Hospital comparisons are properly conservative in the sense of the model fully taking into account uncertainties of risk factor effects

Indirect adjustment through the use of observed to expected estimates has a long history but was never a good idea. It is overconfident by not taking uncertainty of coefficient and risk estimates into account. But more serious is the failure to answer the right question, which can result in inadequate “leveling of the playing field” and unreliable outcome quality rankings of providers. For mortality reporting for hospitals, the expected number of deaths for a hospital is the sum of all the predicted mortality risks for the patients in that hospital.
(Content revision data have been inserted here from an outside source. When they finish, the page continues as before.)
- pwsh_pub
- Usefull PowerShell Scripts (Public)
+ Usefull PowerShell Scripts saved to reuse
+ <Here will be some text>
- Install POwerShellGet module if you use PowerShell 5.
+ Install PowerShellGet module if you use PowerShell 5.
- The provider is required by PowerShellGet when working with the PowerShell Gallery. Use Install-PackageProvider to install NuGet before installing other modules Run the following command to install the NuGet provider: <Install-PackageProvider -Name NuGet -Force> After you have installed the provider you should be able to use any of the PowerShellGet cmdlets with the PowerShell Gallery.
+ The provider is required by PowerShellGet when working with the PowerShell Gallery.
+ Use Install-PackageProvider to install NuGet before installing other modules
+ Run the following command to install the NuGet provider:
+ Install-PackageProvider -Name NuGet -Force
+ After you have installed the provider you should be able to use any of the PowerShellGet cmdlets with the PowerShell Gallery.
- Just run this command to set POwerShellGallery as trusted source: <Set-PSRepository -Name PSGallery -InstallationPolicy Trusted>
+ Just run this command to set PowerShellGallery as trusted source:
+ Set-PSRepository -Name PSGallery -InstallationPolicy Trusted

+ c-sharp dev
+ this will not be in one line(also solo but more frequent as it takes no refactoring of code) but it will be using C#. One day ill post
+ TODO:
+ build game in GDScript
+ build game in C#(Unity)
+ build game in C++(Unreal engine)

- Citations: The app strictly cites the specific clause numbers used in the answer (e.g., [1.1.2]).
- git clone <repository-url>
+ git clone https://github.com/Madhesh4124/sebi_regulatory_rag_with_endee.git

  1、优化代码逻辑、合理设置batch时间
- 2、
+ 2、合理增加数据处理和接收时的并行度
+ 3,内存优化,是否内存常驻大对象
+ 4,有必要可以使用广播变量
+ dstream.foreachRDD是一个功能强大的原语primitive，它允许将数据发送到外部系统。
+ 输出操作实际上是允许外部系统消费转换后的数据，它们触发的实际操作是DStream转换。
For example, if there were only 3 patients, one with a risk of 0.5 and the other two with a risk of 0.25, the expected number of deaths from among the three patients is 1.0. The expected risks come from pooling all data from all hospitals and fitting, for example, a binary logistic regression model. Expected risk are pooled estimates averaged over all hospitals (ironically, including the hospital being evaluated, but this matters little when the number of hospitals is very large). The use of expected number of deaths does not answer the question of what happened to the higher risk (0.5) patient vs. what happened to the lower risk (0.25) patients. It answers the question of what is the expected number of deaths were all the single hospital’s patients reassigned at random to different hospitals across the country. Most importantly, it does not answer the question that is most needed in medical decision making: what is likely to happen to the **current patient** were she treated at another hospital vs. would would happen to her at the hospital in question.

Contrast that with direct adjustment that includes random effects for all hospitals in a single unified model. This is a patient-specific model that allows one to predict what would happen to an individual patient were she treated at hospital y instead of hospital x. When a patient has the option of choosing a hospital, this is precisely the input needed. Observed to expected ratios average over all types of patients, resulting in estimates that may not apply to any individual patient, and through Simpson’s paradox may not even rank hospitals correctly on the average.

Observed:expected (standardized mortality ratios) may sometimes be useful for selecting optimum care for a diverse **batch** of patients, but not for individual patients.